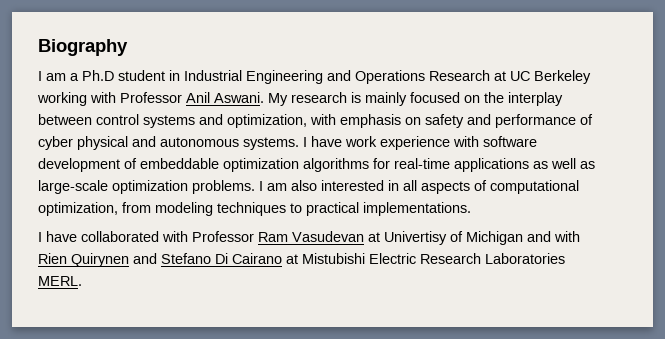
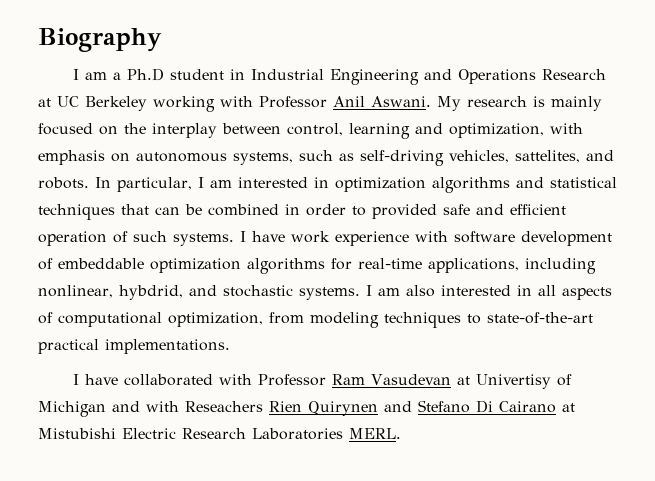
[96,114,195,128] control systems -> [287,123,410,139] control, learning
[425,114,593,128] [38,136,239,150] safety and performance of cyber physical and autonomous -> [136,150,614,166] [38,177,617,193] [38,204,566,220] [38,231,167,246] autonomous systems, such as self-driving vehicles, sattelites, and robots. In particular, I am interested in optimization algorithms and statistical techniques that can be combined in order to provided safe and efficient operation of such
[454,158,595,172] [38,180,255,194] applications as well as large-scale optimization problems. -> [428,258,596,274] [38,285,360,300] applications, including nonlinear, hybdrid, and stochastic systems.
(302, 208) none -> [487,312,593,324] state-of-the-art
(580, 236) none -> [185,401,263,412] Reseachers

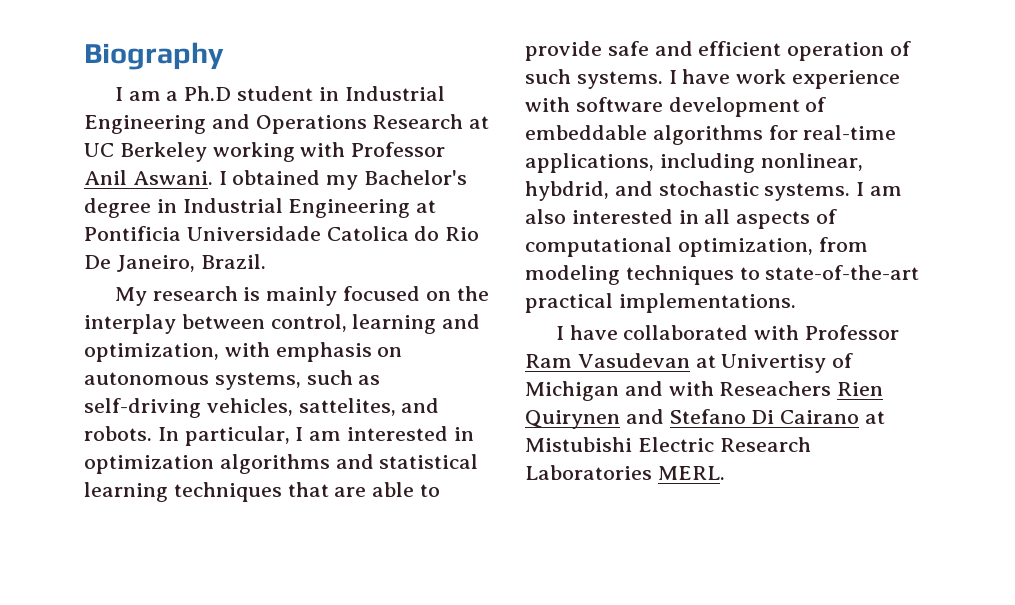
(431, 101) none -> [218,170,468,190] [84,198,437,218] [84,226,480,241] [84,254,266,272] I obtained my Bachelor's degree in Industrial Engineering at Pontificia Universidade Catolica do Rio De Janeiro, Brazil. //
(617, 182) none -> [84,482,168,502] learning
[155,204,437,219] can be combined in order to provided -> [334,482,441,497] [525,41,602,61] are able to provide
[150,258,241,273] optimization -> (647, 132) none

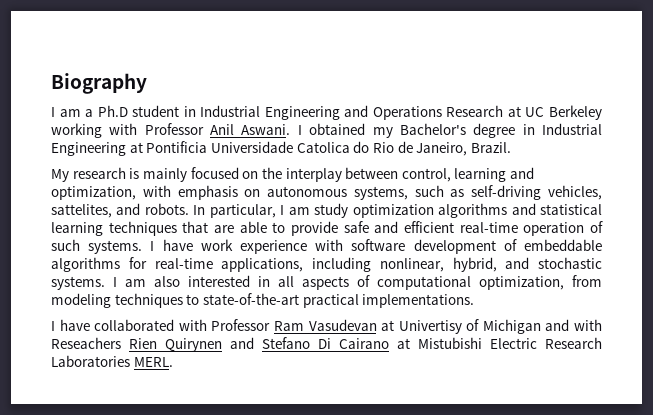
[84,255,111,269] De -> [397,141,413,153] de
[347,426,474,441] interested in -> [314,203,349,218] study
(782, 48) none -> [459,222,518,233] real-time
[525,181,609,201] hybdrid, -> [452,257,497,272] hybrid,

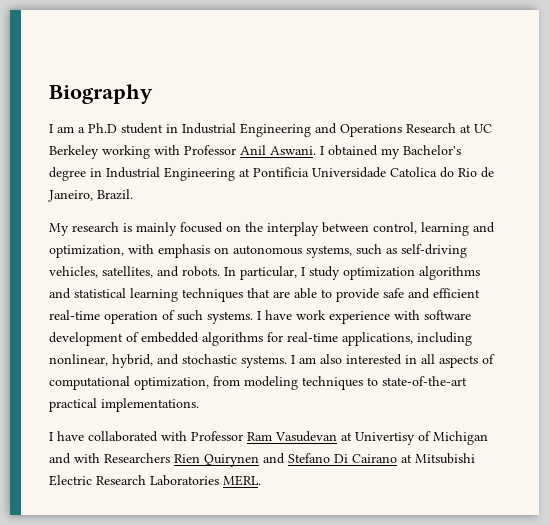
[51,204,112,218] sattelites, -> [102,266,153,278] satellites,
[288,207,310,215] am -> (305, 271) none
[524,239,602,251] embeddable -> [141,332,199,343] embedded
[51,337,121,349] Reseachers -> [104,453,170,463] Researchers
[418,337,482,349] Mistubishi -> [415,453,475,464] Mitsubishi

• • • •

• [TRY IT]: All of the data, minus its pictures, should be repeated exactly.

• [EXERCISE ANSWER]:
[96,114,195,128] control systems -> [287,123,410,139] control, learning
[425,114,593,128] [38,136,239,150] safety and performance of cyber physical and autonomous -> [136,150,614,166] [38,177,617,193] [38,204,566,220] [38,231,167,246] autonomous systems, such as self-driving vehicles, sattelites, and robots. In particular, I am interested in optimization algorithms and statistical techniques that can be combined in order to provided safe and efficient operation of such
[454,158,595,172] [38,180,255,194] applications as well as large-scale optimization problems. -> [428,258,596,274] [38,285,360,300] applications, including nonlinear, hybdrid, and stochastic systems.
(302, 208) none -> [487,312,593,324] state-of-the-art
(580, 236) none -> [185,401,263,412] Reseachers

(431, 101) none -> [218,170,468,190] [84,198,437,218] [84,226,480,241] [84,254,266,272] I obtained my Bachelor's degree in Industrial Engineering at Pontificia Universidade Catolica do Rio De Janeiro, Brazil. //
(617, 182) none -> [84,482,168,502] learning
[155,204,437,219] can be combined in order to provided -> [334,482,441,497] [525,41,602,61] are able to provide
[150,258,241,273] optimization -> (647, 132) none

[84,255,111,269] De -> [397,141,413,153] de
[347,426,474,441] interested in -> [314,203,349,218] study
(782, 48) none -> [459,222,518,233] real-time
[525,181,609,201] hybdrid, -> [452,257,497,272] hybrid,

[51,204,112,218] sattelites, -> [102,266,153,278] satellites,
[288,207,310,215] am -> (305, 271) none
[524,239,602,251] embeddable -> [141,332,199,343] embedded
[51,337,121,349] Reseachers -> [104,453,170,463] Researchers
[418,337,482,349] Mistubishi -> [415,453,475,464] Mitsubishi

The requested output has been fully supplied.